There is a certain pragmatic accuracy to both observations. There is also a long history of southern courts executing twelve year old boys with dark skin for shooting the white man raping their mother, and executing the mother as an accessory. One hopes that if such a clear cut injustice occurred today in any state court, the federal courts would firmly overturn the guilty verdict as well as the sentence. Because it is “cruel and unusual punishment”? No, because there is no evidence that a crime has been committed. There is no more obvious case of justifiable homicide than killing a man in the very act of raping your mother.

Because the government is imperfect WOULD BE a sound reason to constitutionally ban all executions. There is a fundamental question, is the government competent to hold such power at all? However, no such provision exists in the constitution. It would have to be added. “We the People of the United States, who generally do not trust our government at any level, have concluded that our distrust of government is greater than our desire to see certain depraved criminals die for their crimes, and therefore enact that the penalty of death shall not be inflicted by any legal process in the United States.” That is not in the constitution at present. The Fourteenth Amendment, which provides that no person shall be deprived of “life, liberty or property without due process of law” strongly suggests that a person may constitutionally be deprived of life BY due process of law.

Who "deserves" to die is really not an appropriate question for constitutional law at all. The constitution deals with what powers the government has, not how it should use those powers that "We The People" have delegated to it. IF the government may impose a death penalty at all, then it is up to the legislative branch what crimes a convicted defendant should be executed for. Except if some state enacts a death penalty for third offense drunk driving. That would be so over the top that we would expect the courts to strike it down. Oh, maybe not. Maybe Mothers Against Drunk Driving would file an amicus curiae brief supporting the law. And armed robbery would be sort of in a gray zone, wouldn’t it? In England, a child could at one time be hanged for stealing anything worth twelve pennies or more.
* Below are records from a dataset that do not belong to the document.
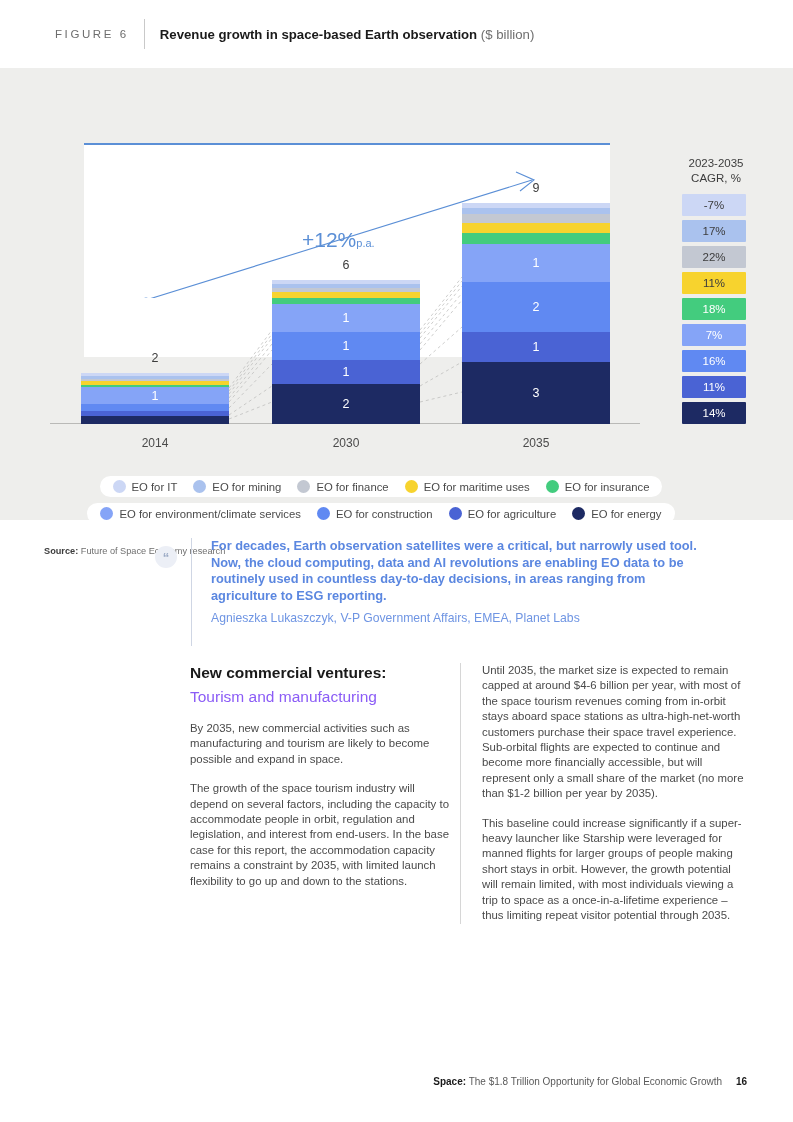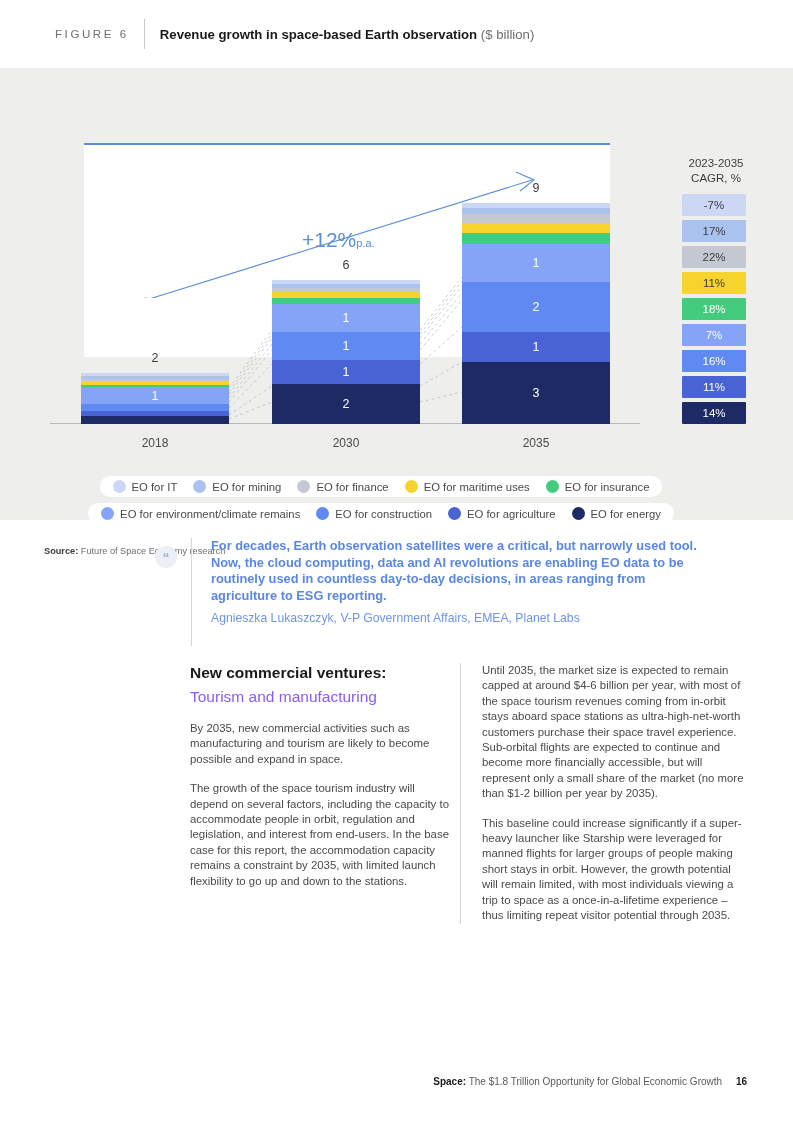--- a/index.html
+++ b/index.html
@@ -240,21 +240,21 @@
         <div class="seg" style="height: 62px; background: rgb(29, 42, 99);">
           <span class="seg-val" style="color: rgb(255, 255, 255);">3</span>
         </div>
       </div>
 
     <div class="bar-total" style="left: 81px; top: 283px;">2</div>
     <div class="bar-total" style="left: 272px; top: 190px;">6</div>
     <div class="bar-total" style="left: 462px; top: 113px;">9</div>
   </div>
 
-  <div class="xlabel" style="left:81px;">2018</div>
+  <div class="xlabel" style="left:81px;">2014</div>
   <div class="xlabel" style="left:272px;">2030</div>
   <div class="xlabel" style="left:462px;">2035</div>
 
   <div class="cagr-head">
     <div>2023-2035</div>
     <div>CAGR, %</div>
   </div>
   <div class="cagr-list">
       <div class="cagr-box" style="background: rgb(204, 215, 245); color: rgb(60, 60, 60);">-7%</div>
       <div class="cagr-box" style="background: rgb(170, 194, 238); color: rgb(60, 60, 60);">17%</div>
@@ -289,21 +289,21 @@
           <div class="legend-item">
             <span class="legend-dot" style="background: rgb(67, 204, 126);"></span>
             <span class="legend-text">EO for insurance</span>
           </div>
         </div>
     </div>
     <div class="legend-row">
       <div class="legend-pill">
           <div class="legend-item">
             <span class="legend-dot" style="background: rgb(133, 164, 247);"></span>
-            <span class="legend-text">EO for environment/climate remains</span>
+            <span class="legend-text">EO for environment/climate services</span>
           </div>
           <div class="legend-item">
             <span class="legend-dot" style="background: rgb(96, 137, 242);"></span>
             <span class="legend-text">EO for construction</span>
           </div>
           <div class="legend-item">
             <span class="legend-dot" style="background: rgb(74, 99, 212);"></span>
             <span class="legend-text">EO for agriculture</span>
           </div>
           <div class="legend-item">

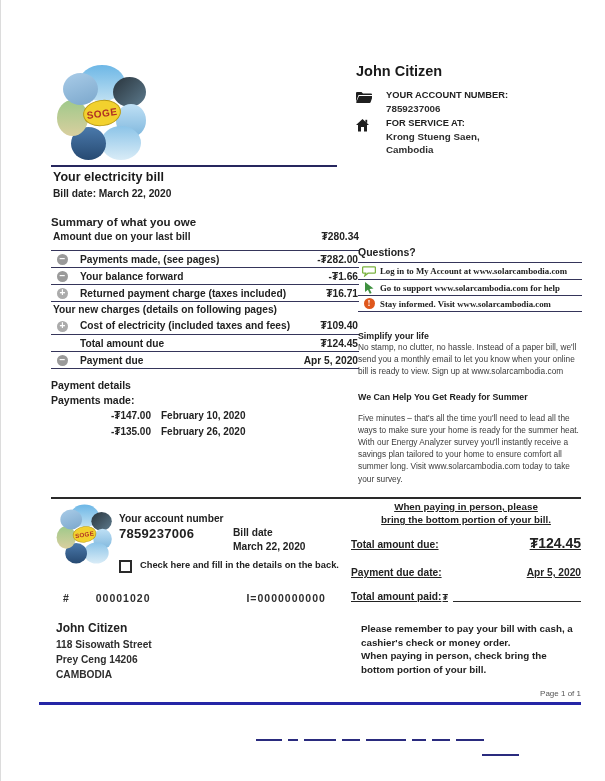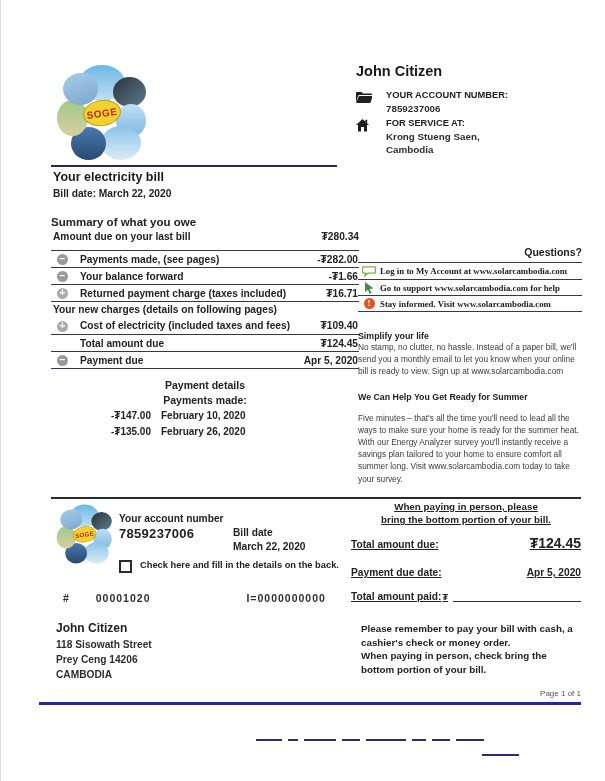--- a/index.html
+++ b/index.html
@@ -48,28 +48,28 @@
   .srow .amt { text-align:right; padding-right:1px; }
   .srow.heading { padding-left:2px; min-height:16px; }
   .srow.indent .lbl { margin-left:29px; }
   .ci { display:inline-block; width:11px; height:11px; border-radius:50%; color:#fff; font-size:10px; line-height:10px; text-align:center; font-weight:700; }
   .ci-minus { background:#9a9a9a; }
   .ci-minus::before { content:"\2212"; }
   .ci-plus { background:#ababab; }
   .ci-plus::before { content:"+"; }
 
   .paydet { left:50px; top:378px; width:308px; }
-  .paydet-title { font-size:10.5px; font-weight:700; line-height:15px;text-align:center; }
+  .paydet-title { font-size:10.5px; font-weight:700; line-height:15px; }
   .pay-row { display:flex; font-size:10px; font-weight:600; line-height:16px; }
   .pay-amt { width:100px; text-align:right; }
   .pay-date { margin-left:10px; }
 
   
   .questions { left:357px; top:246px; width:224px; }
-  .q-title { font-size:10.5px; font-weight:700; margin-bottom:4px;text-align:right; }
+  .q-title { font-size:10.5px; font-weight:700; margin-bottom:4px; }
   .qtable { border-top:1.5px solid #35355a; border-bottom:1.5px solid #35355a;font-family:Liberation Serif, serif; }
   .qrow { display:flex; align-items:center; height:16px; font-size:8.8px; font-weight:700; border-top:1px solid #35355a; }
   .qrow:first-child { border-top:none; }
   .q-ic { width:22px; display:flex; justify-content:center; flex:0 0 auto; }
   .alert-ic { display:inline-block; width:11px; height:11px; border-radius:50%; background:#df571c; color:#fff; font-size:9px; line-height:11px; text-align:center; font-weight:700; }
   .alert-ic::before { content:"!"; }
 
   .promos { left:357px; top:320px; width:226px; }
   .promo-title { font-size:8.8px; font-weight:700; margin-top:11px; }
   .promo-body { font-size:8.3px; line-height:12.2px; color:#3b3b3b; font-weight:500; }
If any crime is punishable by death, it would seem that rape of a child under the age of puberty by an adult over the age of eighteen would qualify. Many murders are less depraved. Murder can be very cold blooded, but it is often an act of desperation, without much thought at all. Rape requires a depravity that may also be present in murder, but not always. And a child? As Grisham also observes, that can inspire pure undiluted rage, and an overwhelming desire to put the perpetrator out of this world, Carl Lee Hailey’s way or by state law, but gone forever, one way or the other. The problem with vigilante justice is not so much that a guilty person dies sooner, but that often an innocent party is murdered, without considering the evidence, or a mob exacts death for a crime that has a much less severe legal penalty.

Somehow, the Supreme Court needs to do better than this. There is plenty of cause to severely limit the powers of government to make private acts a crime, or to intrude into personal and family lives. But a vague reference to “the evolving standards of society” with regard to defining the exact penalty that is commensurate with the rape of a child does not do much credit to the principle of judicial review. Maybe its excessive, maybe its not, but as Justice Antonin Scalia said on one of his better days, the constitution does not mean what we would like it to mean, it means what it says. We need judicial reasoning that rests firmly on what the actual language of the document really says.